**Work required**
Find the line that contains "https://suitecrm.com/ and Contact"; please output it and each line after it, exactly as shown, up to the end of the entries below, skipping pictures.

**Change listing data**
--

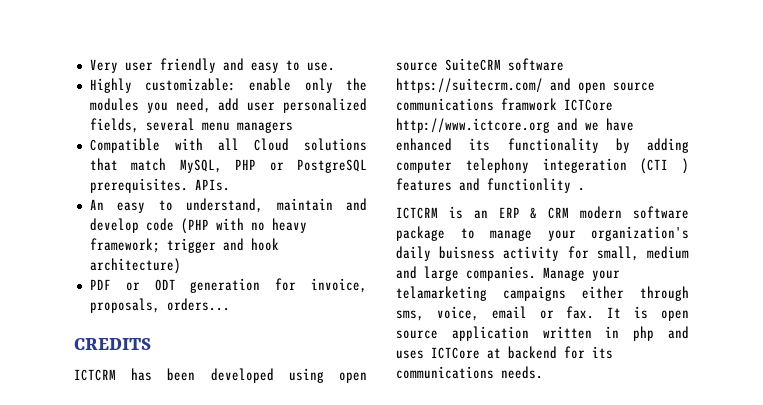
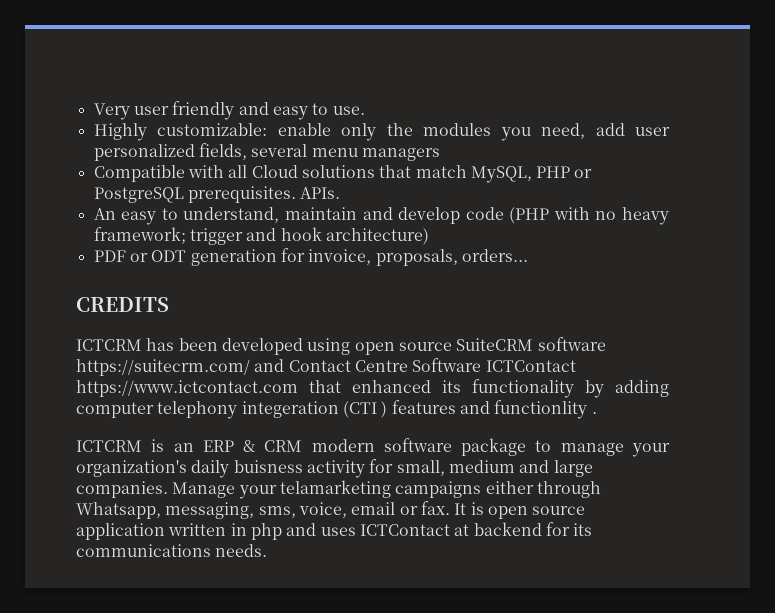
- ICTCRM has been developed using open source SuiteCRM software https://suitecrm.com/ and open source communications framwork ICTCore http://www.ictcore.org and we have enhanced its functionality by adding computer telephony integeration (CTI ) features and functionlity .
+ ICTCRM has been developed using open source SuiteCRM software https://suitecrm.com/ and Contact Centre Software ICTContact https://www.ictcontact.com that enhanced its functionality by adding computer telephony integeration (CTI ) features and functionlity .
- Manage your telamarketing campaigns either through sms, voice, email or fax.
+ Manage your telamarketing campaigns either through Whatsapp, messaging, sms, voice, email or fax.
- It is open source application written in php and uses ICTCore at backend for its communications needs.
+ It is open source application written in php and uses ICTContact at backend for its communications needs.

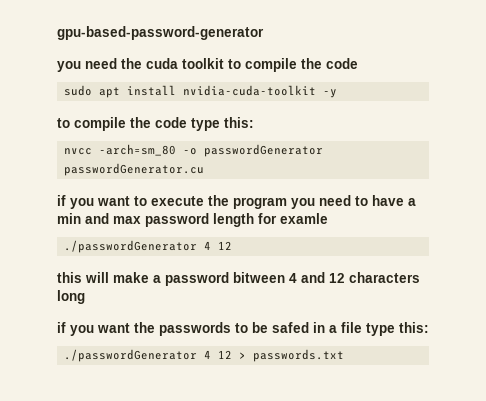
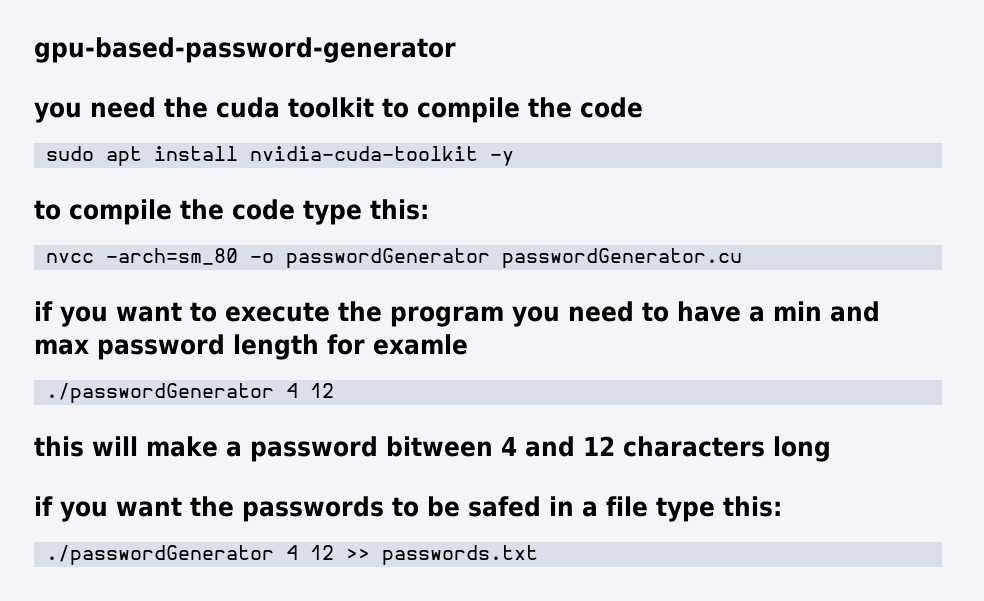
- ./passwordGenerator 4 12 > passwords.txt
+ ./passwordGenerator 4 12 >> passwords.txt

--

**Answer to this task**
+ ICTCRM has been developed using open source SuiteCRM software https://suitecrm.com/ and Contact Centre Software ICTContact https://www.ictcontact.com that enhanced its functionality by adding computer telephony integeration (CTI ) features and functionlity .
- Manage your telamarketing campaigns either through sms, voice, email or fax.
+ Manage your telamarketing campaigns either through Whatsapp, messaging, sms, voice, email or fax.
- It is open source application written in php and uses ICTCore at backend for its communications needs.
+ It is open source application written in php and uses ICTContact at backend for its communications needs.

- ./passwordGenerator 4 12 > passwords.txt
+ ./passwordGenerator 4 12 >> passwords.txt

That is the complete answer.